I have a .CSV
file that has the following structure (when viewed on Excel), in which it has unique section headers (strings) occupying a single cell, followed by a block with column names and data.
This format repeats itself throughout the Excel spreadsheet.
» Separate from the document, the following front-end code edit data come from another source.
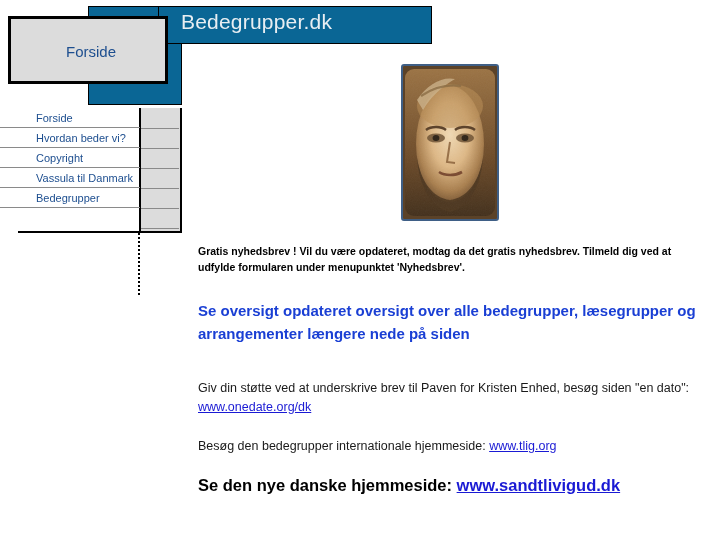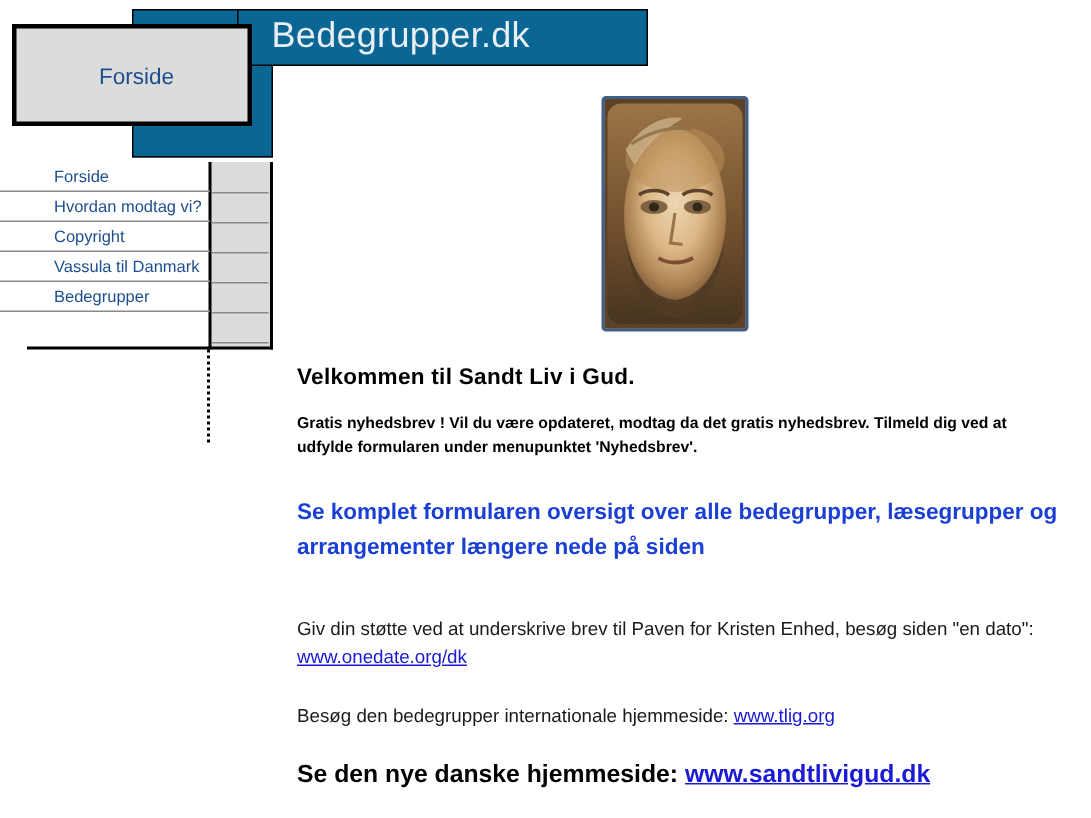"Bedegrupper.dk" .banner-title { font-size: 24px -> 21px }
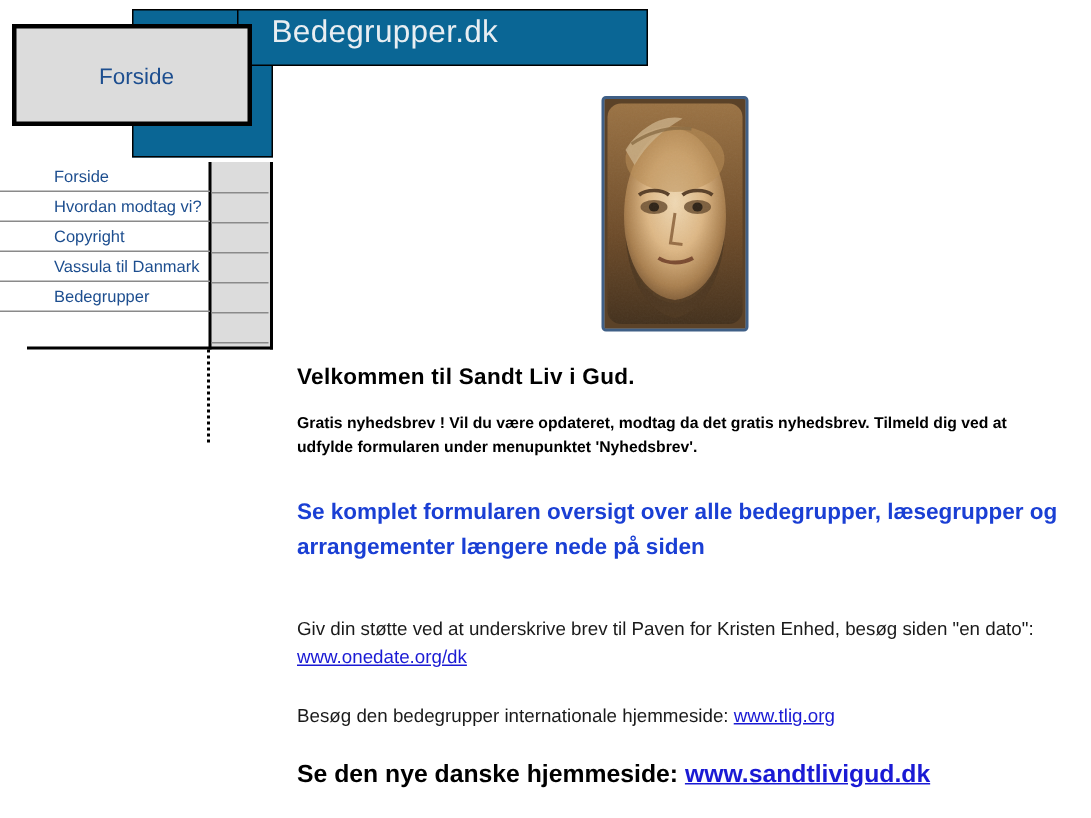"Hvordan modtag vi?" span { text: modtag -> beder }
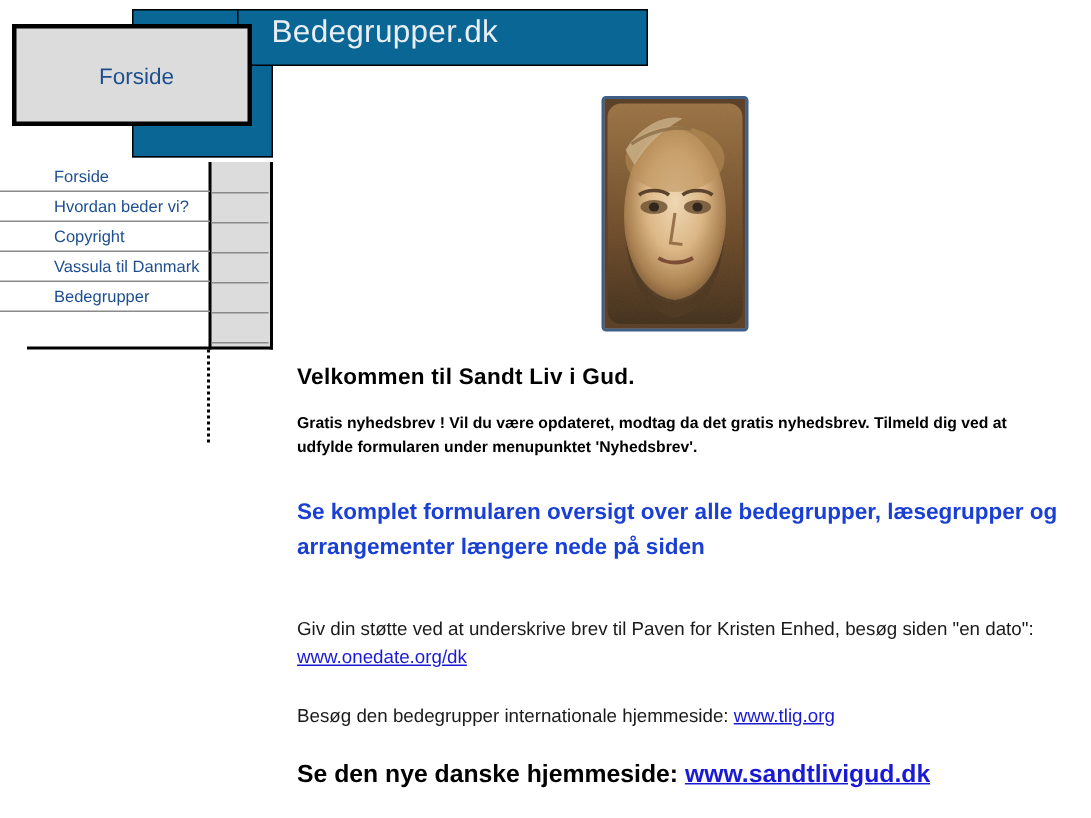"Velkommen til Sandt Liv i" h1.h-welcome { html: <h1>Velkommen til Sandt Liv i Gud.</h1> -> none }
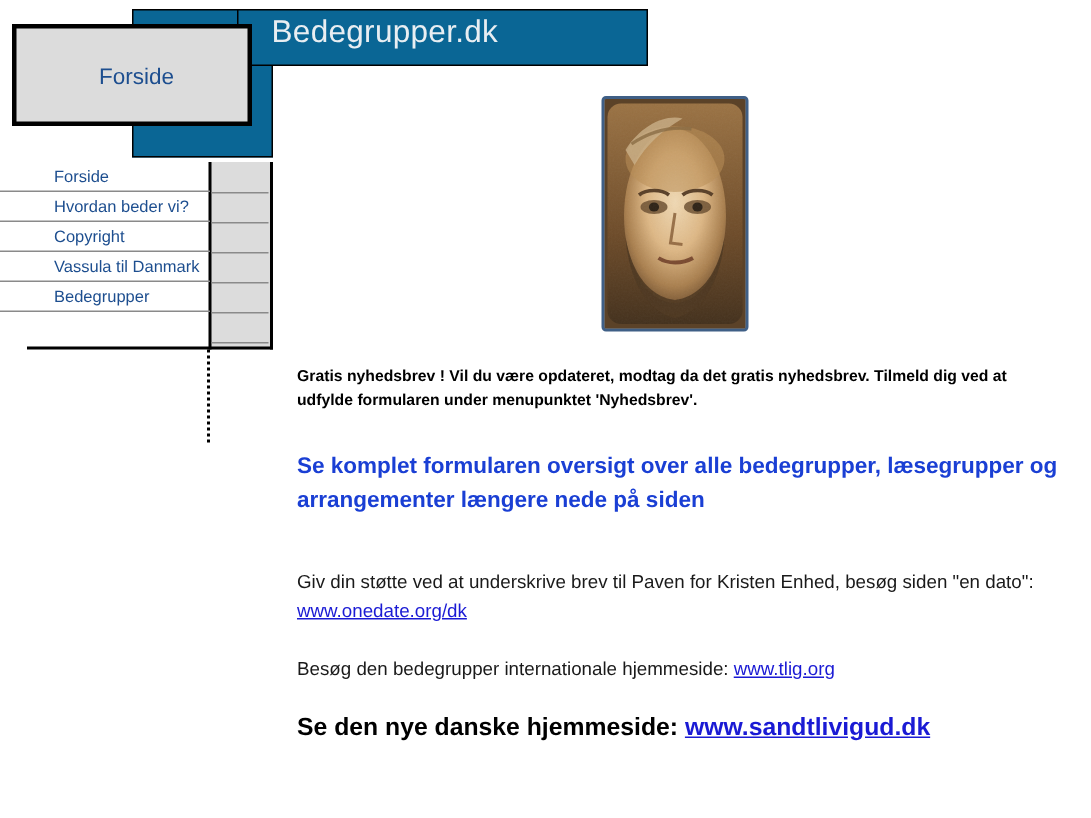"Se komplet formularen oversigt over" h2.h-overview { text: komplet formularen -> oversigt opdateret }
Note that each section has different col names and number, and variable number of rows.
Example:
Daily Statements
Date Desc Customer ID Phone Status
12/21/21 aaa 1 123-123-1231 OK
12/21/21 aaa 2 333-123-1231 OK
12/21/21 bbb 3 222-123-1231 OK
12/21/21 bbb 3 444-123-1231 OK
<===== one empty row separates sections
Account History
Date Time Type Ref # Balance
12/21/21 1:00:00 BAL 456 $0.01
12/21/21 1:00:00 BAL 445 $0.01
12/21/21 1:00:00 BAL 645 $0.01
<===== one empty row separates sections
Order History
ID Date Ref #
1 12/21/21 777
2 12/21/21 888
3 12/21/21 999
4 12/21/21 9995
My goal is to extract only the rows in Account History:
Date Time Type Ref # Balance
12/21/21 1:00:00 BAL 456 $0.01
12/21/21 1:00:00 BAL 445 $0.01
12/21/21 1:00:00 BAL 645 $0.01
However I'm unable to find an approach that would work in Pandas, as I'd need to use the string "Account History" as an anchor to indicate the rows of interest.
Do you know how this could be achieved?